Yes, we hurt.  Yes, we are tired.  We want awareness for all invisible illnesses now.  We want to be able to earn a living, spend time with our loved ones and do everything we used to enjoy before pain and fatigue took over our lives.   Today, just for a little while, let’s pretend.  Let’s pretend we don’t hurt.  Let’s pretend we aren’t tired.  Instead of bemoaning our current existence, let’s imagine that everything is fan-freaking-tastic.  Ignore the housework, ignore the bills, ignore the screaming/whining/fighting kids*, ignore anything that would normally have you pulling your hair out.  *Check in with the kids from time to time, just to be sure they are all still alive and accounted for.  Today, we are all going to take a little me-time.

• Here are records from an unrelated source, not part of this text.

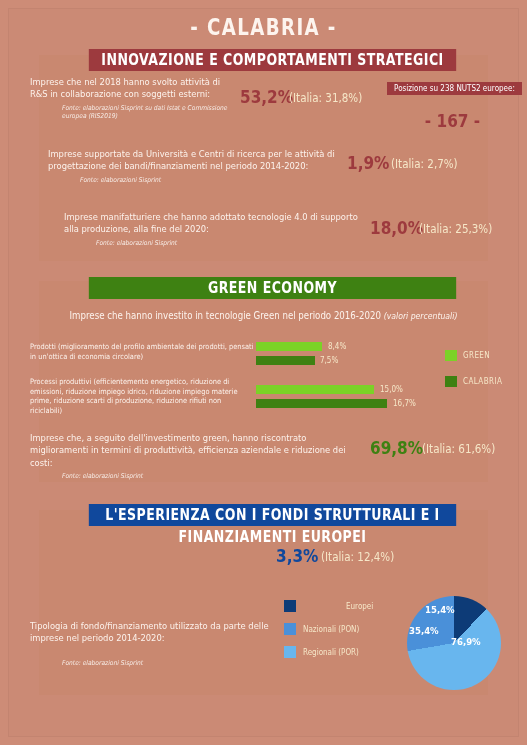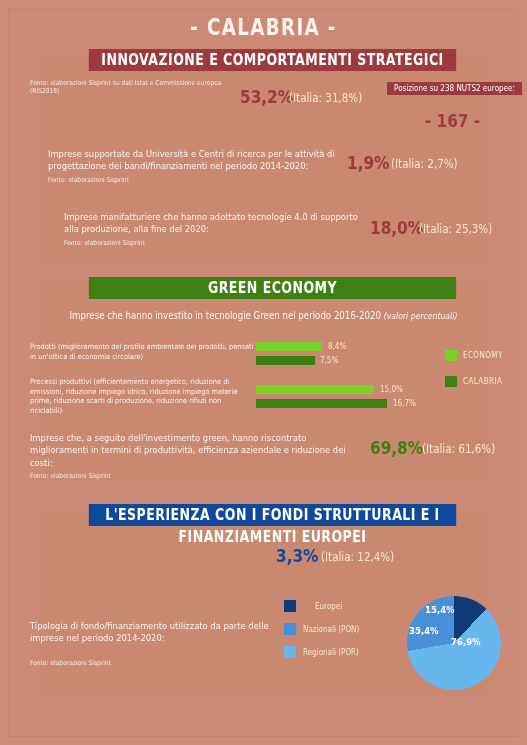--- a/index.html
+++ b/index.html
@@ -151,6 +151,7 @@
   <div class="band" id="band-innovazione">INNOVAZIONE E COMPORTAMENTI STRATEGICI</div>
 
   <div class="row" style="left:22px;top:68px;width:210px;">
+    <div class="qtext">Imprese che nel 2018 hanno svolto attività di R&amp;S in collaborazione con soggetti esterni:</div>
     <div class="fonte">Fonte: elaborazioni Sisprint su dati Istat e Commissione europea (RIS2019)</div>
   </div>
   <div class="bigval redval" style="left:232px;top:79px;">53,2%</div>

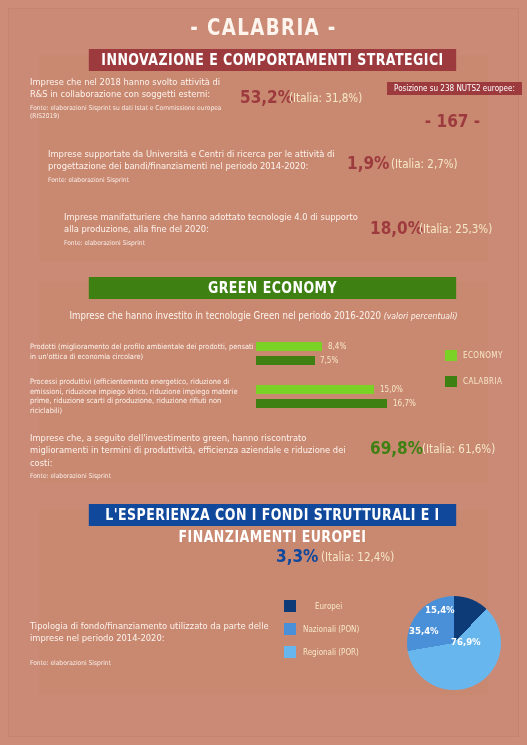--- a/index.html
+++ b/index.html
@@ -63,8 +63,10 @@
   .fonte{
     color:#f7ece6;
     font-size:6.6px;
+    font-style:italic;
     margin-top:3px;
     font-family:"DejaVu Sans Condensed","Liberation Sans",sans-serif;
+    margin-left:32px;
   }
   .bigval{
     position:absolute;

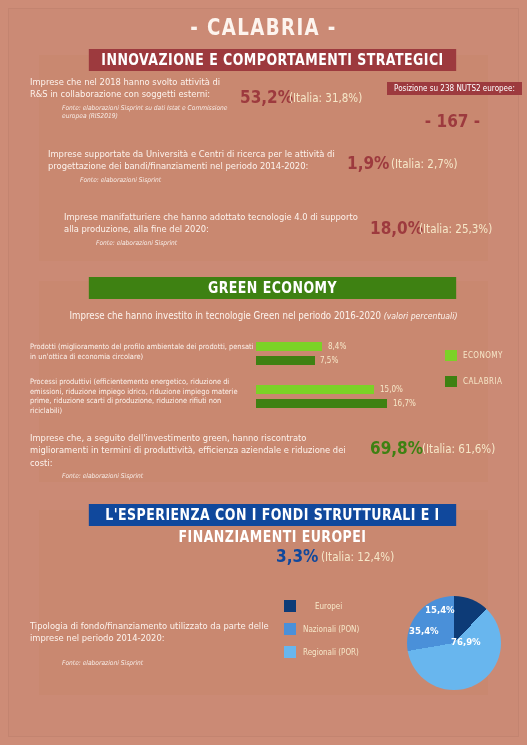--- a/index.html
+++ b/index.html
@@ -200,7 +200,7 @@
 
   <div class="legend-item">
     <div class="legend-swatch" style="left:437px;top:342px;background:#7bd227;"></div>
-    <div class="legend-text" style="left:455px;top:343px;">ECONOMY</div>
+    <div class="legend-text" style="left:455px;top:343px;">GREEN</div>
   </div>
   <div class="legend-item">
     <div class="legend-swatch" style="left:437px;top:368px;background:#3e8112;"></div>

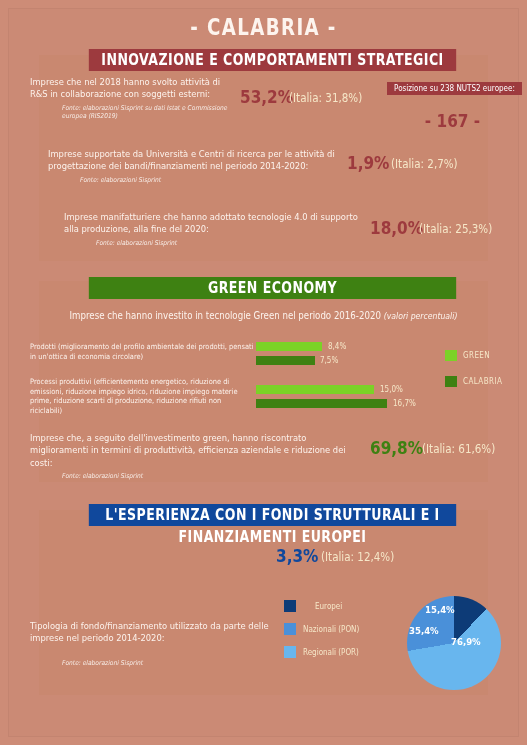--- a/index.html
+++ b/index.html
@@ -226,7 +226,7 @@
   </div>
 
   <div class="pie-legend-sw" style="left:276px;top:592px;background:#0d3b77;"></div>
-  <div class="pie-legend-tx" style="left:279px;top:594px;padding-left:28px;">Europei</div>
+  <div class="pie-legend-tx" style="left:310px;top:594px;padding-left:28px;">Europei</div>
 
   <div class="pie-legend-sw" style="left:276px;top:615px;background:#4a90d9;"></div>
   <div class="pie-legend-tx" style="left:295px;top:617px;">Nazionali (PON)</div>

I am listening to classical music, reading a book and still in my pajamas.  I’m contemplating getting up and getting in the shower, but after that, I have no plans to do any housework.  The dishwasher needs to be loaded and there are three loads of laundry to fold.  The toilet is disgusting and the bath tub has a very unattractive ring.  Today is the first day in over a week that I can see the garden and it is supposed to be over 50°F.  All of the things I “need” to do will be here tomorrow.

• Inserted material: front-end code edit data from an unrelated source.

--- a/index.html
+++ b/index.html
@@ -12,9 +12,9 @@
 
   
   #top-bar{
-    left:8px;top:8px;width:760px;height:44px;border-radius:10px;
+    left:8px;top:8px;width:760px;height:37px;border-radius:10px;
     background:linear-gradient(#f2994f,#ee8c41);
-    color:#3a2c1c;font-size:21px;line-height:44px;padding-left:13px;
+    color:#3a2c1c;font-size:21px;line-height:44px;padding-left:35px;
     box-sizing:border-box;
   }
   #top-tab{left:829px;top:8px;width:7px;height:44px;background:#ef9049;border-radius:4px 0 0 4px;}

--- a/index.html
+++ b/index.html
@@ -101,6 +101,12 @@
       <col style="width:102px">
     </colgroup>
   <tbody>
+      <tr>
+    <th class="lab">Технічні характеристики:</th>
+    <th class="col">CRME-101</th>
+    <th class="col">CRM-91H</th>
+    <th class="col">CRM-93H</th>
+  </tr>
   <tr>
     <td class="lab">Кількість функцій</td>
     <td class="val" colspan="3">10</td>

What I really need is a day to me.  I need a day without any guilt over what I have or haven’t done, said, thought or felt.  I am clearing my mind of all that, focusing on the music playing and the story I’m reading (Thrown By A Curve by Jaci Burton) and letting everything else go.  After I get the kids home from school, I’m going to work on an apron I’m sewing and that is it.  When my hubby gets home from work, I will NOT immediately assume that he sees the house exactly as he left it this morning and thinks I’m a lazy ass and wonders what I did all day.  I’m going to greet him with a kiss and a smile.  We’ve been married 13 years.  He knows me and he still loves me.  If he didn’t, he wouldn’t still be here.  And who knows?  With all the resting and ignoring of life’s problems I’m doing today, the bedroom door might end up locked while we’re taking a “nap” (wink, wink).  I might as well add doing-the-one-I-love to the doing-something-I-love list.

Shower, listen to music, read, sew, love.  How will you take your me-time?